Negli ultimi anni, la scelta sempre più decisa della pompa di calore, utilizzata come generatore di energia termica primaria per un fabbricato (rafforzata poi con l’avvento del Superbonus 110%), ha registrato una crescita notevole.
La pompa di calore, oggi, risulta essere la scelta che, più di tutte, garantisce un elevato risparmio energetico nei consumi ed un impatto zero in termini di emissioni di CO2 se alimentata da fonti rinnovabili (fotovoltaico, eolico ecc.)
Ma tutto questo, risulta interessante fino a quando si tratta di realizzare nuovi impianti termici concepiti a bassa temperatura, ovvero con acqua (tecnica) in circolo con una temperatura non superiore a 45°C circa.
Attualmente però, le cose non stanno proprio così! Si è visto negli interventi di efficientamento energetico effettuati con l’ausilio del Superbonus 110% o, comunque, sembra stia diventando ormai una consuetudine, le pompe di calore vengono abbinate con disinvoltura e semplicità ad impianti ad alta temperatura con terminali in ghisa (i classici termosifoni) alimentati con acqua tecnica in circolo ad una temperatura media di 70°C.

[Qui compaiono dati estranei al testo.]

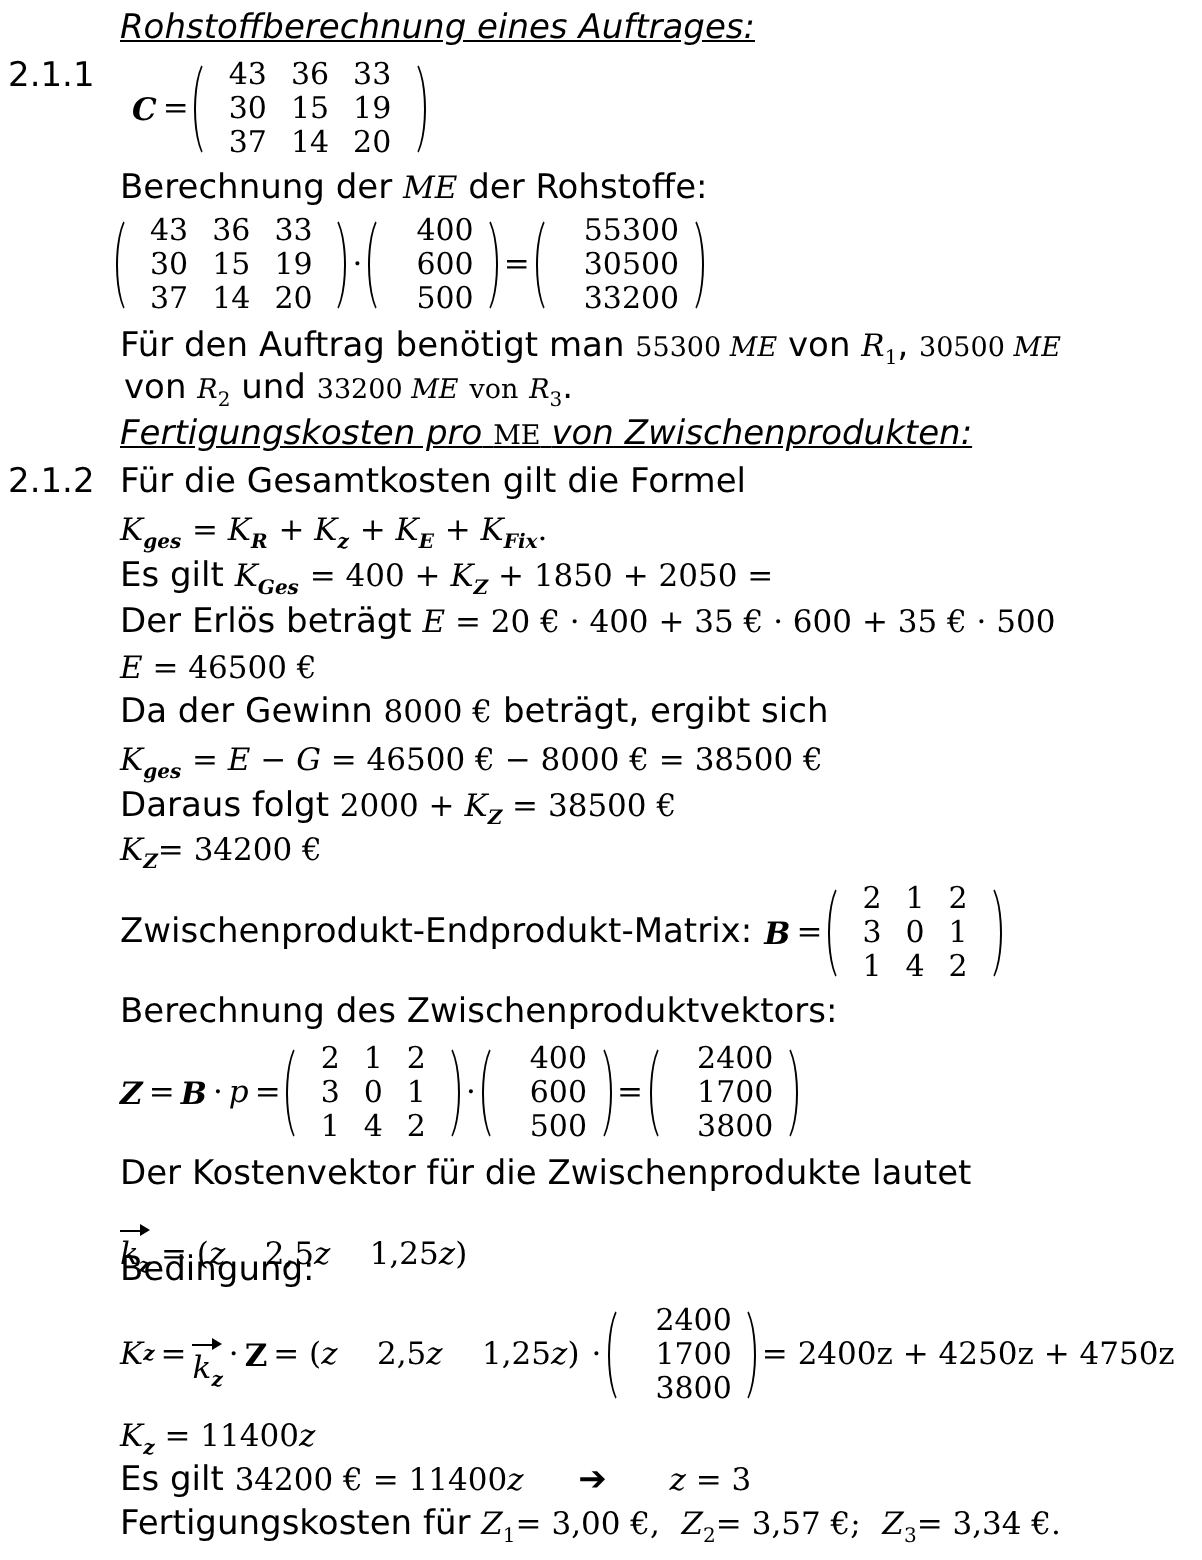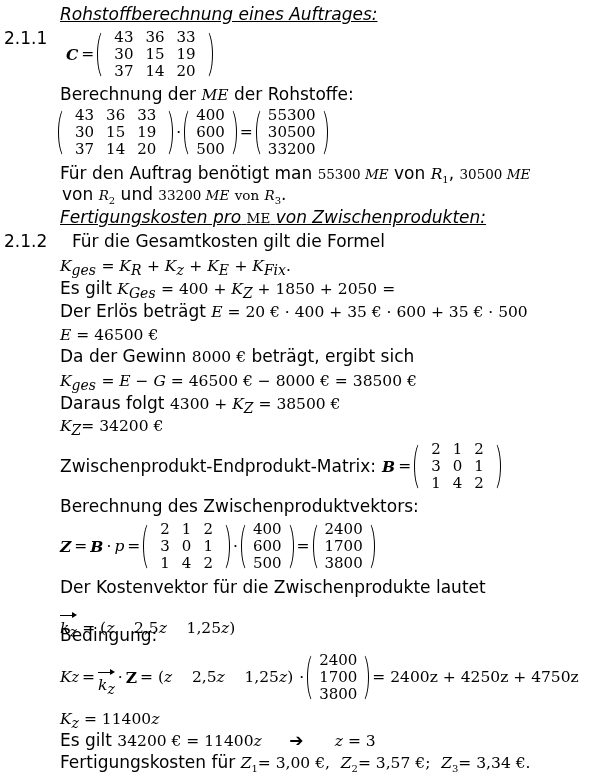--- a/index.html
+++ b/index.html
@@ -8,37 +8,37 @@
     font-family: "DejaVu Sans", sans-serif; font-size: 17px; color: #000;
   }
   .line { position: absolute; white-space: nowrap; line-height: 20px; }
   .sec-num { position: absolute; left: 4px; margin-top: 24px; }
   .sec-title { font-style: italic; text-decoration: underline; }
   .m { font-family: "DejaVu Serif", serif; font-style: italic; font-size: 15.5px; }
   .n { font-family: "DejaVu Serif", serif; font-size: 15.5px; }
   .sn { font-family: "DejaVu Serif", serif; font-size: 13.5px; }
   .sm { font-family: "DejaVu Serif", serif; font-style: italic; font-size: 13.5px; }
   .b { font-family: "DejaVu Serif", serif; font-weight: bold; font-style: italic; font-size: 15.5px; }
-  .sub { font-size: 14px; vertical-align: -4px; font-style: italic; font-family: "DejaVu Serif", serif; }
+  .sub { font-size: 10px; vertical-align: -4px; font-style: italic; font-family: "DejaVu Serif", serif; font-weight: bold; }
   .sub-up { font-size: 10px; vertical-align: -4px; font-family: "DejaVu Serif", serif; }
   .vec { position: relative; display: inline-block; margin-top: 16px; }
   .vec::before {
     content: ""; position: absolute; left: 0; right: 2px; top: -2px; height: 1px; background: #000;
   }
   .vec::after {
     content: ""; position: absolute; right: 0; top: -5px;
     border-left: 5px solid #000; border-top: 3px solid transparent; border-bottom: 3px solid transparent;
   }
   .matrix { display: inline-flex; align-items: stretch; vertical-align: middle; position: relative; }
   .paren { width: 8px; border: 1.3px solid #000; }
   .paren.l { border-right: none; border-radius: 9px 0 0 9px / 30px 0 0 30px; border-top-color: transparent; border-bottom-color: transparent; }
   .paren.r { border-left: none; border-radius: 0 9px 9px 0 / 0 30px 30px 0; border-top-color: transparent; border-bottom-color: transparent; }
   .grid { display: grid; font-family: "DejaVu Serif", serif; font-size: 15px; line-height: 17px; padding: 0 2px; }
   .grid span { text-align: center; padding: 0 6px; }
-  .grid.c1 span { padding: 0 1px; }
+  .grid.c1 span { padding: 0 1px; margin-left: 12px; }
   .op { font-family: "DejaVu Serif", serif; font-size: 15.5px; vertical-align: middle; padding: 0 3px; }
   .block { position: absolute; white-space: nowrap; display: flex; align-items: center; }
   .arrow { font-family: "DejaVu Sans", sans-serif; font-weight: bold; font-size: 17px; }
 </style>
 </head>
 <body>
 
 <div class="line" style="top:4px;left:0;">
   <span class="sec-num">2.1.1</span>
   <span class="sec-title" style="position:absolute;left:60px;">Rohstoffberechnung eines Auftrages:</span>
@@ -126,21 +126,21 @@
 
 <div class="line" style="top:207px;left:0;">
   <span class="sec-num">2.1.2</span>
   <span class="sec-title" style="position:absolute;left:60px;">
     <span>Fertigungskosten pro</span>
     <span class="sm" style="font-style:normal;font-variant:small-caps;">ME</span>
     <span>von Zwischenprodukten:</span>
   </span>
 </div>
 
-<div class="line" style="top:231px;left:72px;">Für die Gesamtkosten gilt die Formel</div>
+<div class="line" style="top:231px;left:60px;">Für die Gesamtkosten gilt die Formel</div>
 <div class="line" style="top:255px;left:60px;">
   <span class="m">K</span><span class="sub">ges</span>
   <span class="n"> = </span><span class="m">K</span><span class="sub">R</span>
   <span class="n"> + </span><span class="m">K</span><span class="sub">z</span>
   <span class="n"> + </span><span class="m">K</span><span class="sub">E</span>
   <span class="n"> + </span><span class="m">K</span><span class="sub">Fix</span><span class="n">.</span>
 </div>
 <div class="line" style="top:278px;left:60px;">
   <span>Es gilt</span>
   <span class="m">K</span><span class="sub">Ges</span>
@@ -157,21 +157,21 @@
   <span>Da der Gewinn</span>
   <span class="n">8000 €</span>
   <span>beträgt, ergibt sich</span>
 </div>
 <div class="line" style="top:370px;left:60px;">
   <span class="m">K</span><span class="sub">ges</span>
   <span class="n"> = <i>E</i> − <i>G</i> = 46500 € − 8000 € = 38500 €</span>
 </div>
 <div class="line" style="top:393px;left:60px;">
   <span>Daraus folgt</span>
-  <span class="n">4300 + </span><span class="m">K</span><span class="sub">Z</span><span class="n"> = 38500 €</span>
+  <span class="n">2000 + </span><span class="m">K</span><span class="sub">Z</span><span class="n"> = 38500 €</span>
 </div>
 <div class="line" style="top:415px;left:60px;">
   <span class="m">K</span><span class="sub">Z</span><span class="n">= 34200 €</span>
 </div>
 
 <div class="block" style="top:438px;left:60px;height:56px;">
   <span>Zwischenprodukt-Endprodukt-Matrix:</span>
   <span class="b" style="margin-left:6px;">B</span>
   <span class="op">=</span>
   <span class="matrix">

Una pratica, questa, che consideriamo illogica, antiecologista, economicamente svantaggiosa e priva di ogni buonsenso. Perchè? Semplice: una pompa di calore (per il principio fisico secondo cui è stata concepita, non riesce a produrre acqua calda superiore a 45°C quando le temperature invernali (esterne) non scendono sotto i 6-7°C circa. Se poi la temperatura esterna scende al di sotto di quel livello, i rendimenti delle pompe di calore iniziano a crollare (essendo soggette poi a continui cicli di sbrinamento).
Alla luce di questa affermazione, si comprende benissimo, intanto, che sono inadeguate per essere abbinate ai vecchi impianti esistenti nelle nostre abitazioni con termosifoni in ghisa che a loro volta sono stati progettati e dimensionati per lavorare a 70°C (e quindi non a 45 o meno!).
Le pompe di calore, nascono per essere abbinate ad impianti con temperatura di esercizio tra i 30 e i 45°C, ovvero per essere impiegato per alimentare impianti a pavimento radiante, impianti a ventilconvettori o impianti canalizzati. Tutto il resto è un abbinamento becero e venduto per illudere il cliente finale che basta una pompa di calore e quattro valvole termostatiche, per efficientare un impianto termico, magari vecchio 30 anni.
Il minimo che si possa fare, quando ci si trova di fronte ad un mix fatto di pompa di calore, impianto fotovoltaico e termosifoni in ghisa, è quello di sostituire i terminali in ghisa con terminali in alluminio (almeno!) e comunque valutare molto attentamente se l’impiego della sola pompa di calore sia in grado di permetterci di superare la stagione invernale senza soffrire il freddo!